- [Assigned task]
Starting with the line that contains "Sjedalo Grammer Compacto" and stopping after the line that contains "total: 458.75 -> 346.23", return each line below exactly as written, with no others.

- [Records for the task]
== Segment start ==

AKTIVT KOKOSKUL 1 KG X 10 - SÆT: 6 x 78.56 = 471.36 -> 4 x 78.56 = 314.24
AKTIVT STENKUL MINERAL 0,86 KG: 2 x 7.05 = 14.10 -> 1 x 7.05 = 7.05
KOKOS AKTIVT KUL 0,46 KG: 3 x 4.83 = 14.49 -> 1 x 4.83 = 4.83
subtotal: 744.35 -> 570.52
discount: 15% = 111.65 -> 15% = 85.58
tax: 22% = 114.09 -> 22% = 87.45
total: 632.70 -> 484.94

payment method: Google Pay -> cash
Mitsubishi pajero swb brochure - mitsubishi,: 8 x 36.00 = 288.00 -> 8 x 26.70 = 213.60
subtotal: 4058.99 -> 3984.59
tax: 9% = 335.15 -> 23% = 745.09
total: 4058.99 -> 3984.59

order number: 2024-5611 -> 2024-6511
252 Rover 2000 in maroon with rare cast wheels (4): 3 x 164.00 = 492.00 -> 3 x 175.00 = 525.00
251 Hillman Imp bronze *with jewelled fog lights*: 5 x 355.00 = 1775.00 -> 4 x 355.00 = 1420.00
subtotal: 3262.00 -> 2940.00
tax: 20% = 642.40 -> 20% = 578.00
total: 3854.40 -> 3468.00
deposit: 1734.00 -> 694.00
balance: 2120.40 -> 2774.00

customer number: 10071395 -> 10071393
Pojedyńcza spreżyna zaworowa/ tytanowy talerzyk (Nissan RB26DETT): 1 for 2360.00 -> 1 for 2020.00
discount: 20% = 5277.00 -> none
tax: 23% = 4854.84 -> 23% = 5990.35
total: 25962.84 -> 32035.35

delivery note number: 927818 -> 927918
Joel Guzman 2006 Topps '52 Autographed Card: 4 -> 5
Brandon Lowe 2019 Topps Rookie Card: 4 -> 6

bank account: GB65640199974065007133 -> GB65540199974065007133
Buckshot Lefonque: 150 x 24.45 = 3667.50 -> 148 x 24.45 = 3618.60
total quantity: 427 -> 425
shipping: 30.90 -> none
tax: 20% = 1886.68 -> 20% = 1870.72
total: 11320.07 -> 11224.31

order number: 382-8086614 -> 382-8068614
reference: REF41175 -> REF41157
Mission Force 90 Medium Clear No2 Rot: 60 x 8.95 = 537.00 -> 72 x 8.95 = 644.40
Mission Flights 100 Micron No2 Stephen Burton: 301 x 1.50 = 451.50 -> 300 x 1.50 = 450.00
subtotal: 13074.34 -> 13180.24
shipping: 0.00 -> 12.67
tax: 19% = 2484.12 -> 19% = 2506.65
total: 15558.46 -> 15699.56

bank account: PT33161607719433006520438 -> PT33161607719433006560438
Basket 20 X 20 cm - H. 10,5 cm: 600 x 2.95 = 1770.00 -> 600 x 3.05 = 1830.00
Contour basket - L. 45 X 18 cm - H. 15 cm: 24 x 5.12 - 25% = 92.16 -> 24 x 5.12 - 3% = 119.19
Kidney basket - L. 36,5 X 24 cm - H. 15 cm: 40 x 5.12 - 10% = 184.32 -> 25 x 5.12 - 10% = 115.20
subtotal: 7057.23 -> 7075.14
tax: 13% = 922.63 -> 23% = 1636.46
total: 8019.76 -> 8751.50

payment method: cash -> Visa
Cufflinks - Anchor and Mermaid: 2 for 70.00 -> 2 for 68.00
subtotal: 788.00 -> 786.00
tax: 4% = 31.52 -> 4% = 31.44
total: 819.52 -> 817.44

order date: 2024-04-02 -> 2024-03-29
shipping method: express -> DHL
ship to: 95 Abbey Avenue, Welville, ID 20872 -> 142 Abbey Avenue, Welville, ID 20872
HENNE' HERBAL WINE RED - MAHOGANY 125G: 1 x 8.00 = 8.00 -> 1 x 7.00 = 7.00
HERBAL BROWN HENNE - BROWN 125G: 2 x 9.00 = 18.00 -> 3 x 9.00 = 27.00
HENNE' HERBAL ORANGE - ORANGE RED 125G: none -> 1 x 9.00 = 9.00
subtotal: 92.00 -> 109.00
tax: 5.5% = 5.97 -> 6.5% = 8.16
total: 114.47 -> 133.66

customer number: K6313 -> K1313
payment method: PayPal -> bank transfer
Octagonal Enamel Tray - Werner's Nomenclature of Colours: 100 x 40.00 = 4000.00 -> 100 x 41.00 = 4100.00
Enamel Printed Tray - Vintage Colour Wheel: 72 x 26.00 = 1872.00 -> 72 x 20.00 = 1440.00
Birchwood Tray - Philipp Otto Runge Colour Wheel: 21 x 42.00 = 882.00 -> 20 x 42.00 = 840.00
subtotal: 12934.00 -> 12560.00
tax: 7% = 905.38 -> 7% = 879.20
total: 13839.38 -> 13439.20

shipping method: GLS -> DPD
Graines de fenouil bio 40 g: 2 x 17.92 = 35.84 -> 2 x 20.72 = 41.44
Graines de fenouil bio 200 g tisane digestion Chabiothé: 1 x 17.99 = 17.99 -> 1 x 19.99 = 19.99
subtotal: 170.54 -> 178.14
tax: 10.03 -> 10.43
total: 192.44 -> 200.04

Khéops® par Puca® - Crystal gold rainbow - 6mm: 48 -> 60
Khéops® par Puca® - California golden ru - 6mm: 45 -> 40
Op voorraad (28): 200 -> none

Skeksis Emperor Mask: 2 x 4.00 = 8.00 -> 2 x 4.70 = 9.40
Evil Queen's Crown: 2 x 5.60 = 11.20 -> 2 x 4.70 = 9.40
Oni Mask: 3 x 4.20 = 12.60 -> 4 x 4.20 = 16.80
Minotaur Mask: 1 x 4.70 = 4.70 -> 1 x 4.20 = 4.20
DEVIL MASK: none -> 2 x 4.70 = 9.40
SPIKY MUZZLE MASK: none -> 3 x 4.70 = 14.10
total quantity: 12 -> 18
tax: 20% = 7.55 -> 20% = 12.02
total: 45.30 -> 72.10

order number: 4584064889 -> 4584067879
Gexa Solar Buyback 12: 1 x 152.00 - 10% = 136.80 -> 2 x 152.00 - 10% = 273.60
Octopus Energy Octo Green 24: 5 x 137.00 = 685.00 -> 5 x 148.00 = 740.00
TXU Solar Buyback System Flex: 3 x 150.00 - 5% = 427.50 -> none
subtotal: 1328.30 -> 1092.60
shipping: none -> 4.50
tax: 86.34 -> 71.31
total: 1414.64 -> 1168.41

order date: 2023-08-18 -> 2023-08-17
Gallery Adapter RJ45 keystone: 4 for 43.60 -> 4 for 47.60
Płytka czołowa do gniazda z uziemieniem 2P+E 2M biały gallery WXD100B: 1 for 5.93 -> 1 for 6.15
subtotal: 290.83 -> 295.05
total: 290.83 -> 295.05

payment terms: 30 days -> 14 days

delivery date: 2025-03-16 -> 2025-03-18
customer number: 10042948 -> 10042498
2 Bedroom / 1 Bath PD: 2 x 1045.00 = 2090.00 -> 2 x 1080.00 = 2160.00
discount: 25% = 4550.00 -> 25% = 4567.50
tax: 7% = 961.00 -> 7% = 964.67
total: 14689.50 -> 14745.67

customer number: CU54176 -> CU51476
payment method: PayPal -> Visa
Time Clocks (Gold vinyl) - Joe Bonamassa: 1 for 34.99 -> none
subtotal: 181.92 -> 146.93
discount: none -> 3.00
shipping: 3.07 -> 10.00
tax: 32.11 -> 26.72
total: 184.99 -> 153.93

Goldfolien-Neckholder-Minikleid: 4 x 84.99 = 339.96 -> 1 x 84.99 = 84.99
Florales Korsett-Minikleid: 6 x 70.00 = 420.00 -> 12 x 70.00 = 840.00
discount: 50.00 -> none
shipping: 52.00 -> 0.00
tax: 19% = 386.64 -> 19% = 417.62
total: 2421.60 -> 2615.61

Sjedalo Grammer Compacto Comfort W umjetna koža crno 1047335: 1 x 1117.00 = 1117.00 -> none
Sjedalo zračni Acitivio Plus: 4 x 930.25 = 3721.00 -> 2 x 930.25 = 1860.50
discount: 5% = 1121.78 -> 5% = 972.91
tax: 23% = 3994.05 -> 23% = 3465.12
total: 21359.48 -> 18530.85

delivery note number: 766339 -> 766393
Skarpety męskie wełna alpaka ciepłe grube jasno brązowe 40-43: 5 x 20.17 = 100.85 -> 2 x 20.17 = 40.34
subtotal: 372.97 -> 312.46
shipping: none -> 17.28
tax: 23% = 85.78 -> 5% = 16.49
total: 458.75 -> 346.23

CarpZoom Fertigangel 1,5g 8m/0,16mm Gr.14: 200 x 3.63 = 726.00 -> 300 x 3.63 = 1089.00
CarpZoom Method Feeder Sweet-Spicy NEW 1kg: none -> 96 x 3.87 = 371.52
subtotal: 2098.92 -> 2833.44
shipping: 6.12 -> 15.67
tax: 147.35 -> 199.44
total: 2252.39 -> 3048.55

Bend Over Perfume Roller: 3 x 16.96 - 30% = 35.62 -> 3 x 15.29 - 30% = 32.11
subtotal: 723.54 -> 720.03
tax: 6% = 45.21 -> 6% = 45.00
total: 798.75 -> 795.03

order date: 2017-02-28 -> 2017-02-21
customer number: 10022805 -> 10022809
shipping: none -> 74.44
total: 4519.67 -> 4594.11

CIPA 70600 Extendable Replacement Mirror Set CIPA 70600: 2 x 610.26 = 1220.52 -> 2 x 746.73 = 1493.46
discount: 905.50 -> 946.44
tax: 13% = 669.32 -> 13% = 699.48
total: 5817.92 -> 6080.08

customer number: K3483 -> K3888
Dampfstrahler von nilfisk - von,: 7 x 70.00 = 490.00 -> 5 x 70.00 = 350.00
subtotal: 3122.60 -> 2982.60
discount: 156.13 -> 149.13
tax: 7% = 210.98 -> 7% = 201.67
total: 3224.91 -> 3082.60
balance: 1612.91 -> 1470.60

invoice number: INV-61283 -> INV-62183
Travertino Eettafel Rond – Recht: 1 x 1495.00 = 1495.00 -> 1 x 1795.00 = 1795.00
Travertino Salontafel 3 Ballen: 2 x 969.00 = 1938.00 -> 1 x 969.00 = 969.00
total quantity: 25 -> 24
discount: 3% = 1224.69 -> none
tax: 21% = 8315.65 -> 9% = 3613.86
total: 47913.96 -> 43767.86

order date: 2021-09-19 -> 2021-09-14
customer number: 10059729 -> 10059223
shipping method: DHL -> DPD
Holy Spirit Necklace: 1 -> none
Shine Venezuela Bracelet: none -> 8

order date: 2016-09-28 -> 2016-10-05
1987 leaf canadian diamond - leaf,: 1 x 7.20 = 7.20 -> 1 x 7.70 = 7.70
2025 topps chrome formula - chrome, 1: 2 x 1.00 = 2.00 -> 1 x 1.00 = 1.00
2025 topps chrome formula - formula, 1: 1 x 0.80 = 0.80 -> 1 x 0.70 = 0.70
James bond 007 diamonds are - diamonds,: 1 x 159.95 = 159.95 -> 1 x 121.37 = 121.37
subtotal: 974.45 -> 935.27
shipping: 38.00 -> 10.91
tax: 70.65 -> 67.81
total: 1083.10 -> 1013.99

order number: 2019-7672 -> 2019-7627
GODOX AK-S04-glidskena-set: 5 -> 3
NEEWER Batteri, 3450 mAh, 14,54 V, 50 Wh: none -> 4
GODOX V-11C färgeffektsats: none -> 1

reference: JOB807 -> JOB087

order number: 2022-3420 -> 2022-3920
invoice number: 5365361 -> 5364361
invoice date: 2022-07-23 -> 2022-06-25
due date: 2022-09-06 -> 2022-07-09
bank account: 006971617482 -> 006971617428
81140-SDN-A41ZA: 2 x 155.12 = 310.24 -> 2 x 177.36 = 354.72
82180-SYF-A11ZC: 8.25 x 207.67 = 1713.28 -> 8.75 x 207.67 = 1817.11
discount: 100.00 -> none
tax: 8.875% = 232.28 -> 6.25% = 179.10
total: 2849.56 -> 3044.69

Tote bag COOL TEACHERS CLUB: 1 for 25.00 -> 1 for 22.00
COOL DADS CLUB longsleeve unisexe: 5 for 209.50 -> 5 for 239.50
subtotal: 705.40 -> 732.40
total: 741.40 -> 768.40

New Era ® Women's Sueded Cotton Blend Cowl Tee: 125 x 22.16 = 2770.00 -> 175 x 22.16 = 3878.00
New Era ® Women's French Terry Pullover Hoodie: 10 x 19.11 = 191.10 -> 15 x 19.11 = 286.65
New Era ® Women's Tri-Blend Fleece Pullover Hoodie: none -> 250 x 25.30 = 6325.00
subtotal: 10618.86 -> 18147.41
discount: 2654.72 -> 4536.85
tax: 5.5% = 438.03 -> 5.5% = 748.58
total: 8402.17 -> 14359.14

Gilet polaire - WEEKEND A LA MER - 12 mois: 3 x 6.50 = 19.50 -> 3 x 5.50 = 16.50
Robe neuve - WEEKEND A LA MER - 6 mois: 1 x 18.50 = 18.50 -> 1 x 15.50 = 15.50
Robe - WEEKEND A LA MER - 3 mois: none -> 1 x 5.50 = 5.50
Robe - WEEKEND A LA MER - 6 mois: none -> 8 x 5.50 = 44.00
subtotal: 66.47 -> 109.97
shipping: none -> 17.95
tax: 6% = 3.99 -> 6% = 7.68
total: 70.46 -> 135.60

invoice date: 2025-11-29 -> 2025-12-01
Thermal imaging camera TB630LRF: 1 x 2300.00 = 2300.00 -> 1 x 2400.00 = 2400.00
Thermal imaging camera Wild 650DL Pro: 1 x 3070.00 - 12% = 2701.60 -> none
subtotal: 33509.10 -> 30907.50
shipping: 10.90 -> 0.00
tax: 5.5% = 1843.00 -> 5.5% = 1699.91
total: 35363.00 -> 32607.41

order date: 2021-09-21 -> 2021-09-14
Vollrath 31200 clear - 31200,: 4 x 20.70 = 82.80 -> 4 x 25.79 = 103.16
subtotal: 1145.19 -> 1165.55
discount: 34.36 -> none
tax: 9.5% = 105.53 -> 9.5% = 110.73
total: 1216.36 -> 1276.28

== Segment end ==

- [Written answer]
Sjedalo Grammer Compacto Comfort W umjetna koža crno 1047335: 1 x 1117.00 = 1117.00 -> none
Sjedalo zračni Acitivio Plus: 4 x 930.25 = 3721.00 -> 2 x 930.25 = 1860.50
discount: 5% = 1121.78 -> 5% = 972.91
tax: 23% = 3994.05 -> 23% = 3465.12
total: 21359.48 -> 18530.85

delivery note number: 766339 -> 766393
Skarpety męskie wełna alpaka ciepłe grube jasno brązowe 40-43: 5 x 20.17 = 100.85 -> 2 x 20.17 = 40.34
subtotal: 372.97 -> 312.46
shipping: none -> 17.28
tax: 23% = 85.78 -> 5% = 16.49
total: 458.75 -> 346.23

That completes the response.